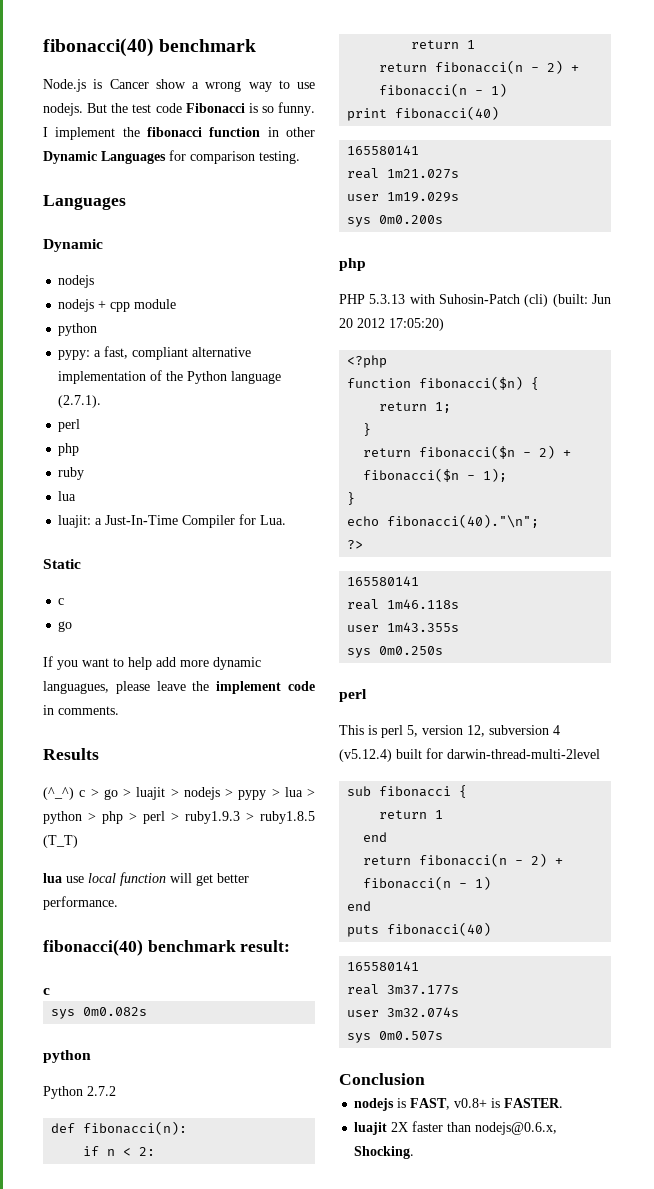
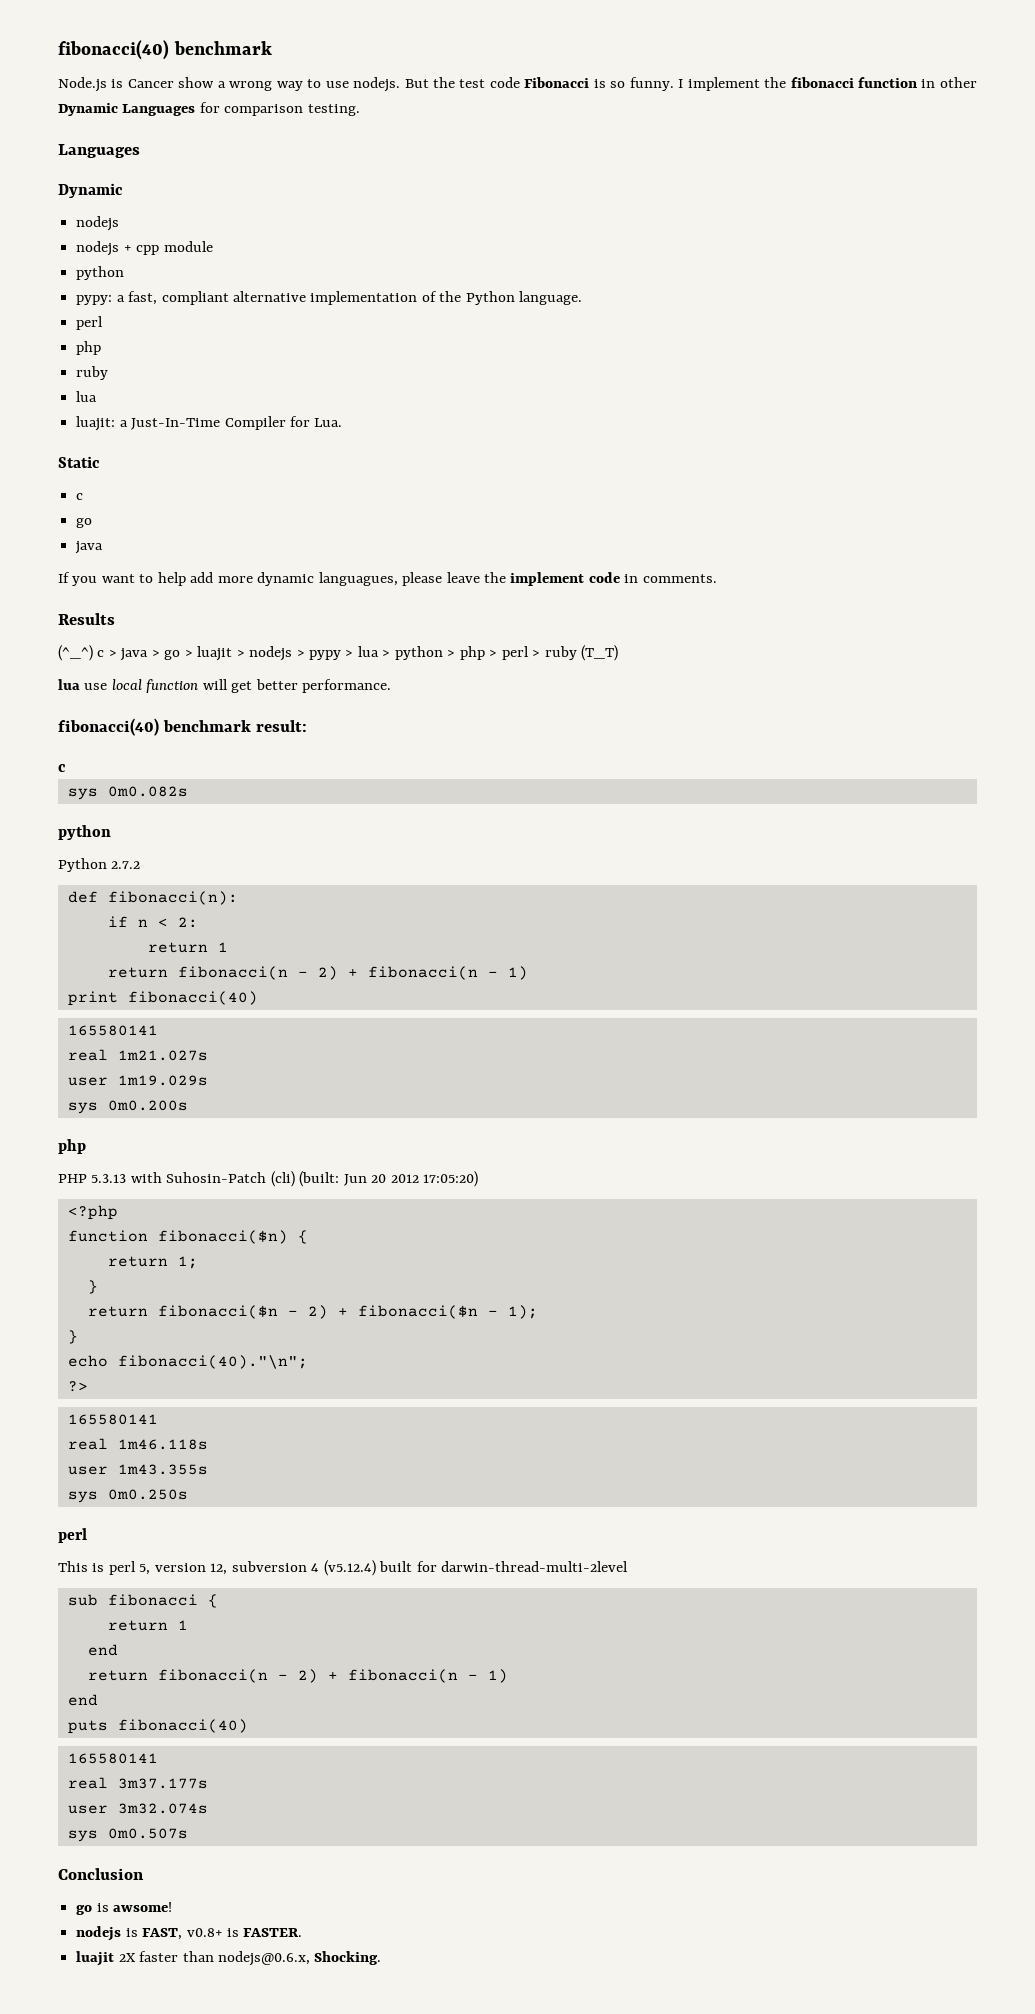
[231,371,282,384] [58,395,102,408] language (2.7.1). -> [519,291,583,305] language.
(73, 626) none -> [75,541,104,554] // java
(99, 792) none -> [120,648,160,661] java >
[185,811,315,824] ruby1.9.3 > ruby1.8.5 -> [544,646,577,660] ruby
(425, 1079) none -> [76,1902,173,1915] // go is awsome!

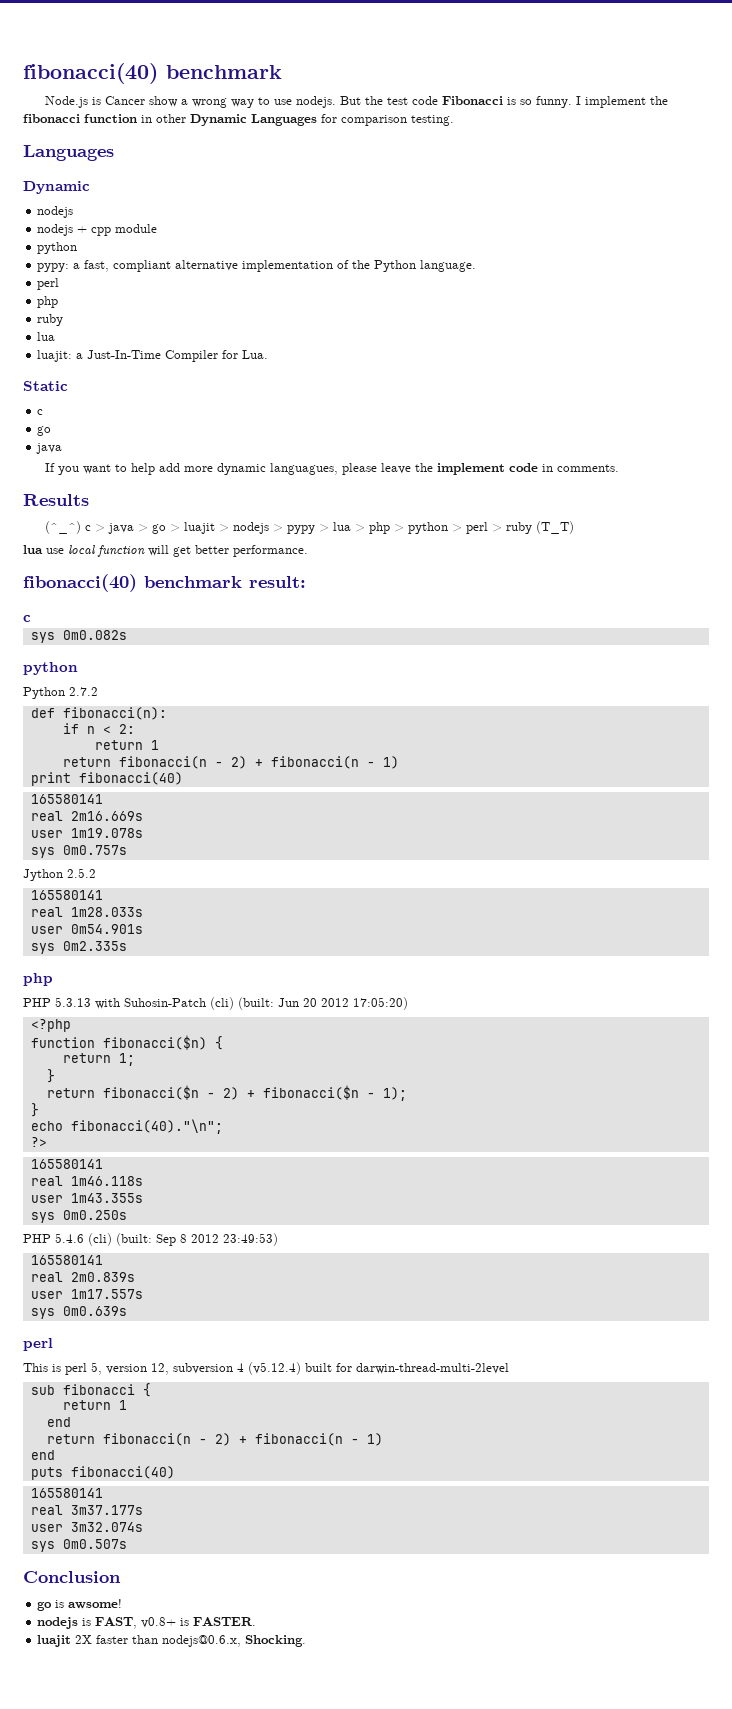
[394,646,485,660] python > php -> [368,522,448,534] php > python
[117,1050,208,1061] [67,1075,208,1086] [67,1100,188,1114] 1m21.027s // user 1m19.029s // sys 0m0.200s -> [70,811,143,821] [30,828,143,838] [30,845,127,858] [23,868,96,881] [30,890,103,900] [30,907,143,917] [30,924,143,934] [30,941,127,954] 2m16.669s // user 1m19.078s // sys 0m0.757s // Jython 2.5.2 // 165580141 // real 1m28.033s // user 0m54.901s // sys 0m2.335s
(188, 1494) none -> [23,1233,278,1246] [30,1255,103,1265] [30,1272,135,1282] [30,1289,143,1299] [30,1306,127,1319] // PHP 5.4.6 (cli) (built: Sep 8 2012 23:49:53) // 165580141 // real 2m0.839s // user 1m17.557s // sys 0m0.639s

Exercise requirements:
Repeat the records above exactly, leaving out the pictures.

Expected answer:
[231,371,282,384] [58,395,102,408] language (2.7.1). -> [519,291,583,305] language.
(73, 626) none -> [75,541,104,554] // java
(99, 792) none -> [120,648,160,661] java >
[185,811,315,824] ruby1.9.3 > ruby1.8.5 -> [544,646,577,660] ruby
(425, 1079) none -> [76,1902,173,1915] // go is awsome!

[394,646,485,660] python > php -> [368,522,448,534] php > python
[117,1050,208,1061] [67,1075,208,1086] [67,1100,188,1114] 1m21.027s // user 1m19.029s // sys 0m0.200s -> [70,811,143,821] [30,828,143,838] [30,845,127,858] [23,868,96,881] [30,890,103,900] [30,907,143,917] [30,924,143,934] [30,941,127,954] 2m16.669s // user 1m19.078s // sys 0m0.757s // Jython 2.5.2 // 165580141 // real 1m28.033s // user 0m54.901s // sys 0m2.335s
(188, 1494) none -> [23,1233,278,1246] [30,1255,103,1265] [30,1272,135,1282] [30,1289,143,1299] [30,1306,127,1319] // PHP 5.4.6 (cli) (built: Sep 8 2012 23:49:53) // 165580141 // real 2m0.839s // user 1m17.557s // sys 0m0.639s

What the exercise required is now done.